To assess the role of KPNs in keratinocyte proliferation, HaCaT cell growth in culture was assessed by MTS assay after siRNA-mediated knockdown of KPNs. In culture medium containing 10% FBS, growth was significantly suppressed by KPNB1 knockdown [13]; however, knockdown of other KPNAs produced no significant effect (data not shown). In starved culture medium with 0.1% FBS, HaCaT cell growth was significantly suppressed by siRNA knockdown of KPNA1, 2, 3, and 4, suggesting adequate expression of KPNAs may be required for growth maintenance, especially in starved cells such as cancer cells. About 20% of HaCaT keratinocyte growth was suppressed 120 h after KPNA knockdown. KPNA siRNAs were individually subtracted from the siRNA cocktail to investigate the contribution of each KPNA to growth suppression. Interestingly, only KPNA2 siRNA subtraction resulted in the significant recovery of cell growth up to the control level (Figure 2), while removal of the other KPNA siRNAs did not affect growth suppression (data not shown). KPNA2 knockdown alone had no significant growth suppression effect, suggesting the other KPNAs are redundant. These data suggest KPNAs complement each other during cell growth, but KPNA2 may be essential for maintaining cell proliferation under starvation conditions.

Figure 2. Suppression of cell growth by combined KPNA knockdown.

Under starvation conditions (0.1% FBS), siRNA-mediated knockdown of KPNA2, 1, 3, and 4 suppressed cell growth after 120 h (*p<0.05). Only KPNA2 siRNA subtraction produced no change in proliferation.
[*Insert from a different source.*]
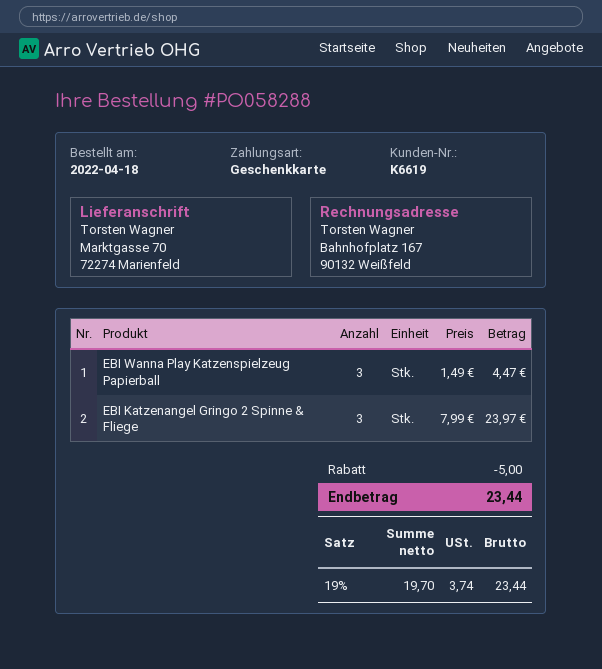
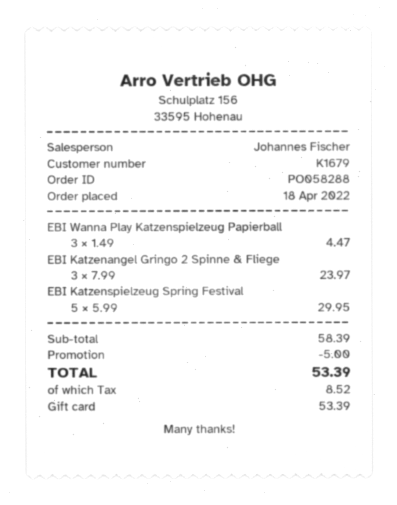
customer number: K6619 -> K1679
EBI Katzenspielzeug Spring Festival: none -> 5 x 5.99 = 29.95
tax: 3.74 -> 8.52
total: 23.44 -> 53.39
Association of KPNA2 with Ribosomal Proteins in the Nucleolus

To identify proteins that interact with KPNA2 in HaCaT keratinocytes, we used the TAP method, which enabled us to easily isolate and purify proteins bound to the stably expressed TAP-tagged target recombinant protein [22], [23]. Proteins associated with the KPNA2-TAP complex were isolated from the nuclei and cytoplasm of KPNA2-TAP-expressing HaCaT cells, separated by SDS-PAGE, and silver stained. HaCaT cells expressing GFP-TAP were used as a negative control (Figure 3a). KPNA2-TAP-associated proteins extracted from the silver-stained gel were identified by mass spectrometry. Numerous proteins were analyzed by reactome ( to investigate their biological relationships. Pathway analysis revealed that the proteins interacting with KPNA2 were associated with mRNA processing, ribonucleoprotein complex biogenesis, chromatin modification, and transcription, all of which are essential for cell activities including cell growth (Figure 3b, Table 1). Interestingly, significant numbers of ribosomal proteins were listed as associated with KPNA2. Furthermore, immunofluorescence staining of KPNA2 in cultured HaCaT keratinocytes demonstrated co-localization of KPNA2 with UBF in the nucleoli, suggesting a role of KPNA2 for maintaining rRNA function (Figure 3c).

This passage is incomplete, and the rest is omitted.